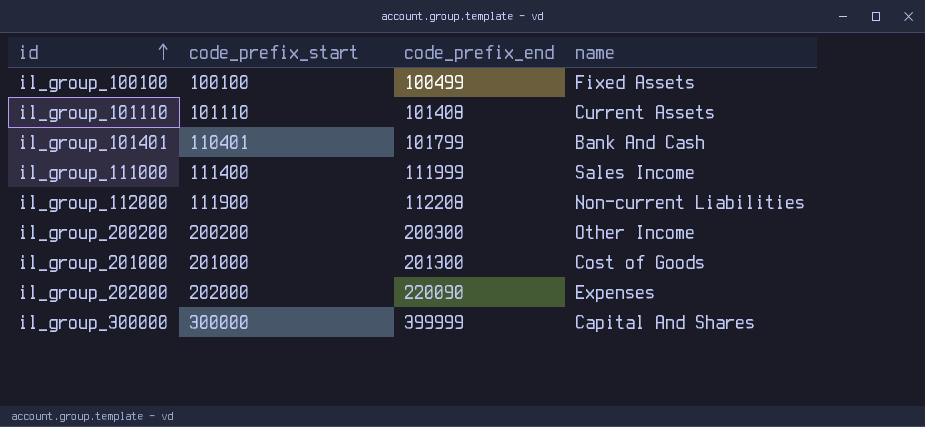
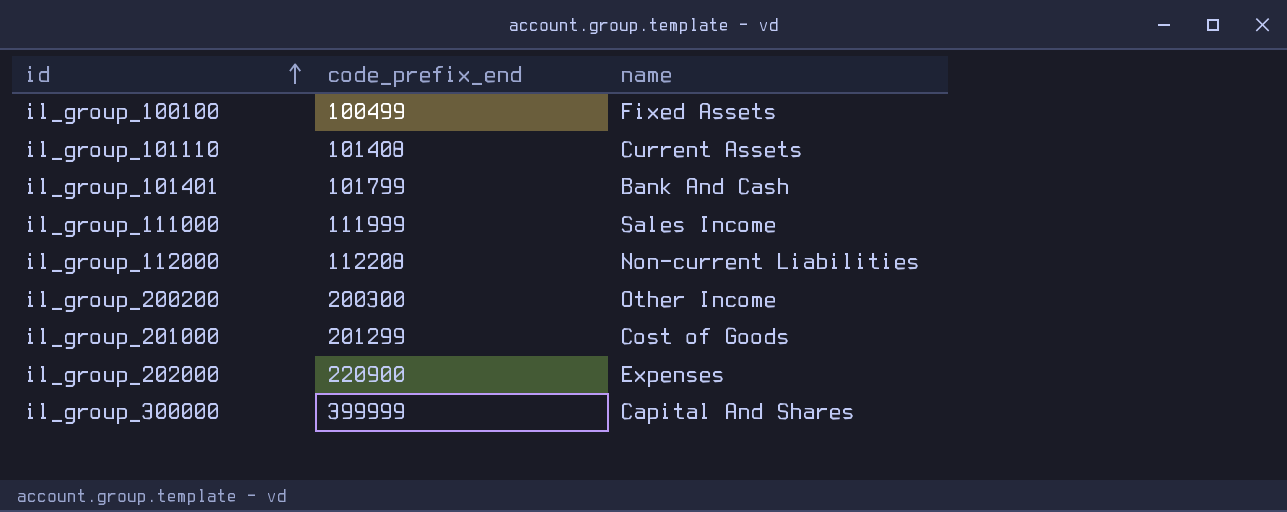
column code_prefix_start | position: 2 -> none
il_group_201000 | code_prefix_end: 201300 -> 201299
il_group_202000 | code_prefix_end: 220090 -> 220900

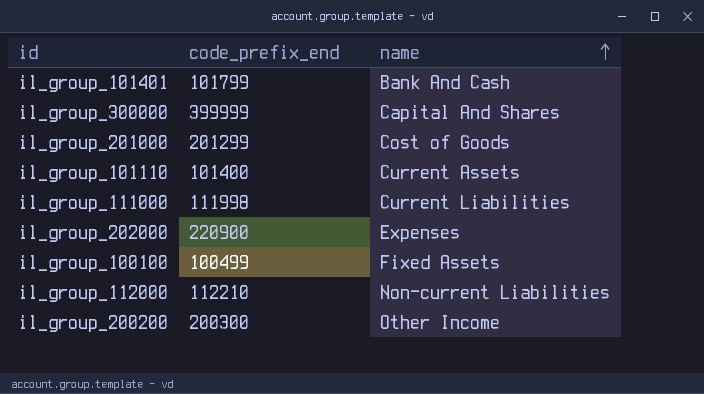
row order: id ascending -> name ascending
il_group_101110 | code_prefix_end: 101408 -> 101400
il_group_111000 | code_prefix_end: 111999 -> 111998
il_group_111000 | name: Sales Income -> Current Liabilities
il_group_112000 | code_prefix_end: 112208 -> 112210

- ABOUT THIS EXERCISE
Look through the entries for lines containing the word "name" and return each one.

- TASK SOLUTION
row order: id ascending -> name ascending
il_group_111000 | name: Sales Income -> Current Liabilities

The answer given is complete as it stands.